The man for whom Springfield’s federal court building was named in 1982 was surprised Thursday to learn that the structure was the target of an alleged attempted bombing. Paul Findley, an 11-term U.S. representative, was known for speaking out in favor of Muslims in the Middle East and criticizing America's close relationship with Israel.

The man for whom Springfield’s federal court building was named in 1982 was surprised Thursday to learn that the structure was the target of an alleged attempted bombing.


“I knew that I raised the hackles pretty well when I speak out, but I didn’t know I raised them that high,” said Paul Findley, 88, a Jacksonville resident who served 11 terms as a U.S. representative from central Illinois before being defeated in 1982.


Findley found it ironic that the man accused of plotting the attempted murder of federal employees at the Paul Findley Federal Building was linked to the Islamic religion.


Islamic terrorists were involved in the Sept. 11, 2001, terrorist attacks, and Islamic nations have criticized the U.S. government for its support of Israel.


Findley, too, has been a vocal critic of Israel and what he considers an unfair American foreign-policy bias in favor of the Jewish nation. He wrote a 2001 book titled, “Silent No More: Confronting America’s False Images of Islam” and has been called anti-Semitic.

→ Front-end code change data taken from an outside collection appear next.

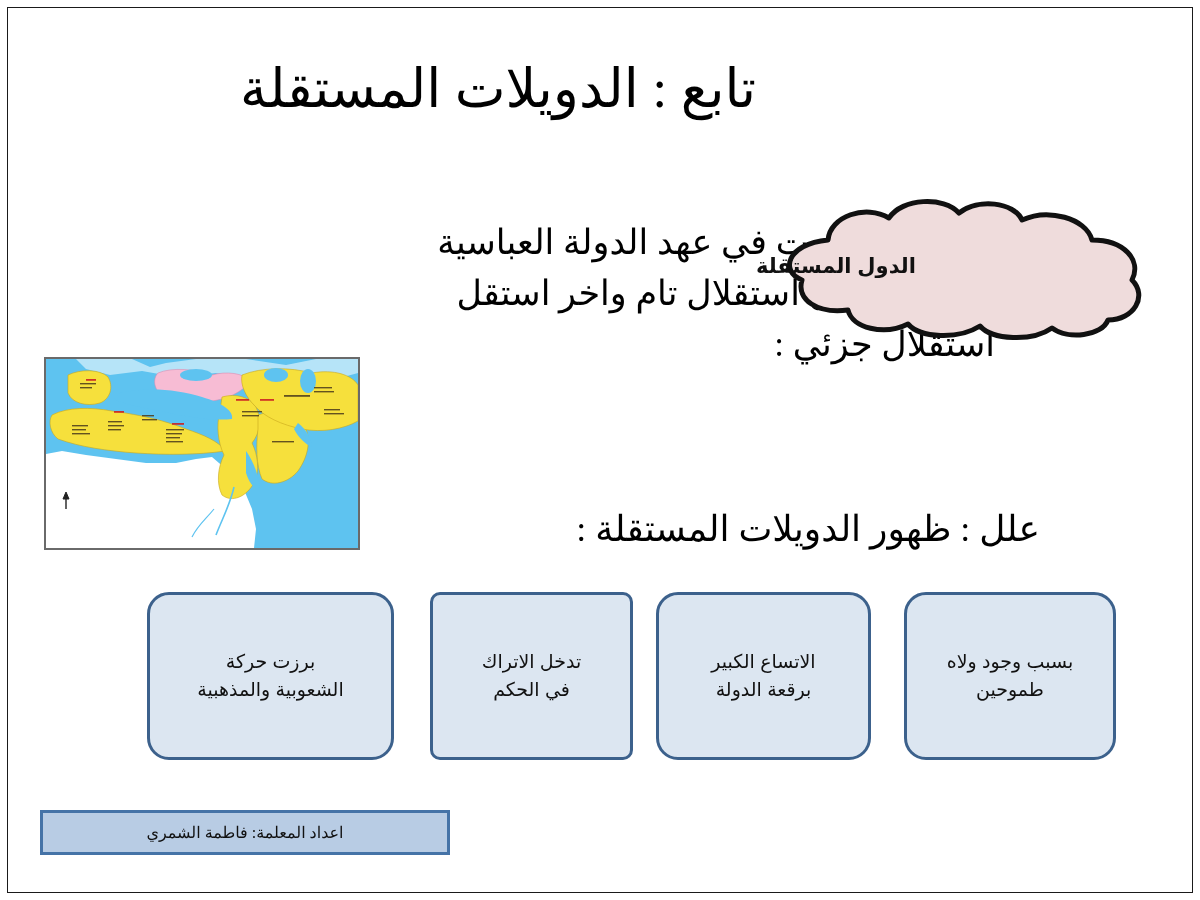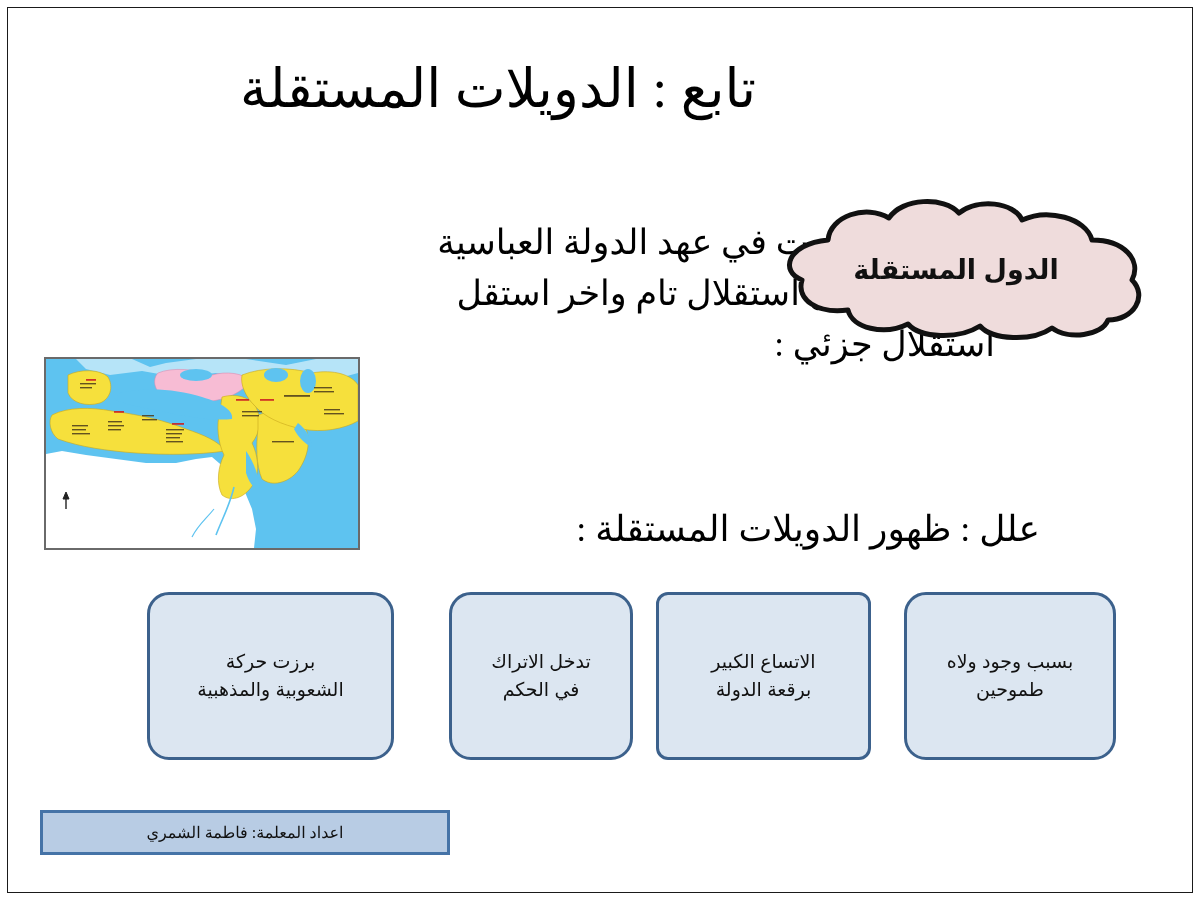"الدول المستقلة" .cloud-label { font-size: 27px -> 21px; text-align: center -> left }
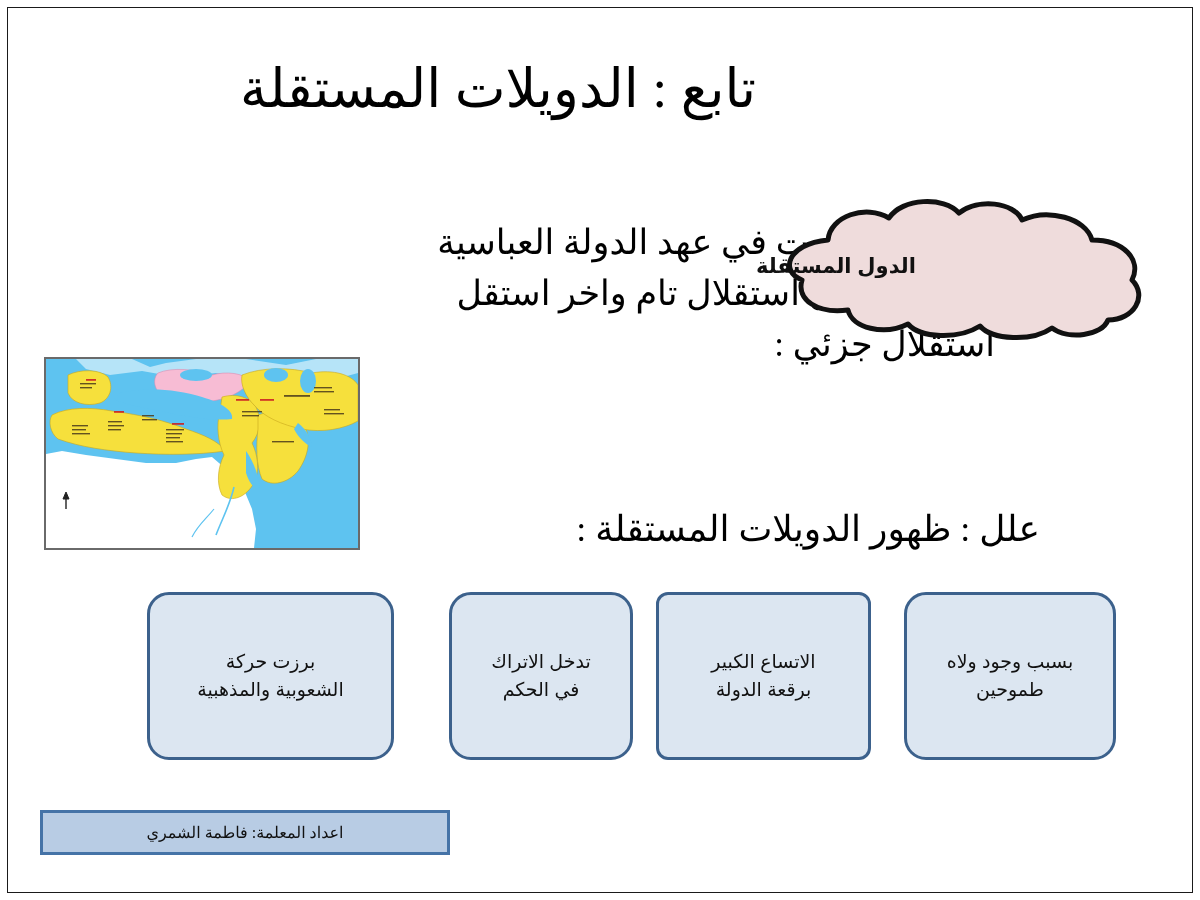"تدخل الاتراك" .rbox-2 { border-radius: none -> 10px; width: 184px -> 203px }
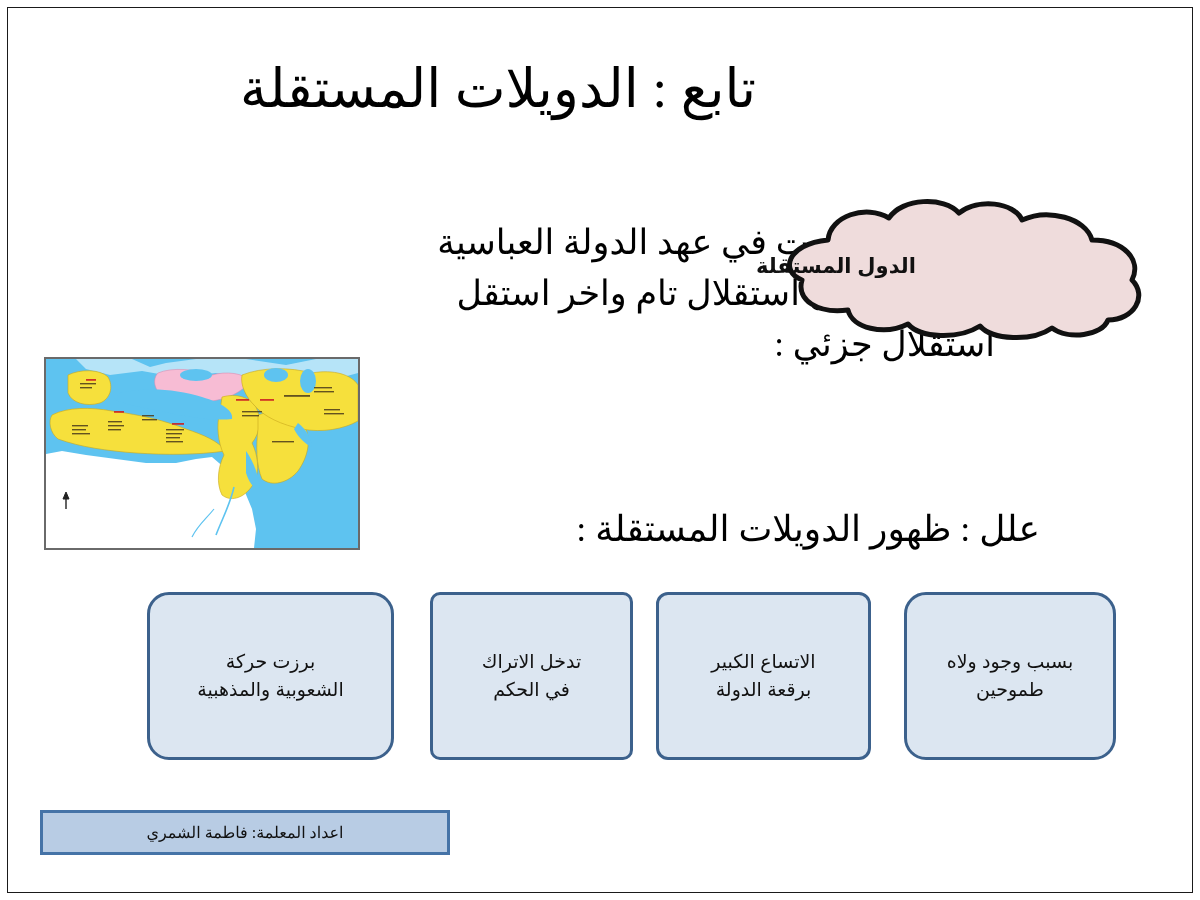"الاتساع الكبير" .rbox-1 { border-radius: 12px -> none }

“I’m known favorably throughout the Muslim world,” said Findley, a Presbyterian. “I’ve always tried to speak out what I felt was best for the United States. I’ve never felt any particular faith has the only route to God’s blessing.”


It’s unknown what might have motivated Michael Finton — the Decatur man charged in the bombing plot. Also unknown is whether Finton knew about the leanings of Findley.


Findley said he had never heard of Finton, who Findley called a “maniac.”


“There is a small group of Muslims who are so outraged by U.S. foreign policy that they’re out to harm the United States,” Findley said.


He noted that he immediately spoke out against the terrorism of Sept. 11.


“Violence is always the wrong answer to any problem,” he said.


Findley added: “Through Israel, we have done some dreadful things to Muslims in the Middle East, and do it every day. But I’m a lone voice. Almost no elected official or former elected official speaks out in this way.”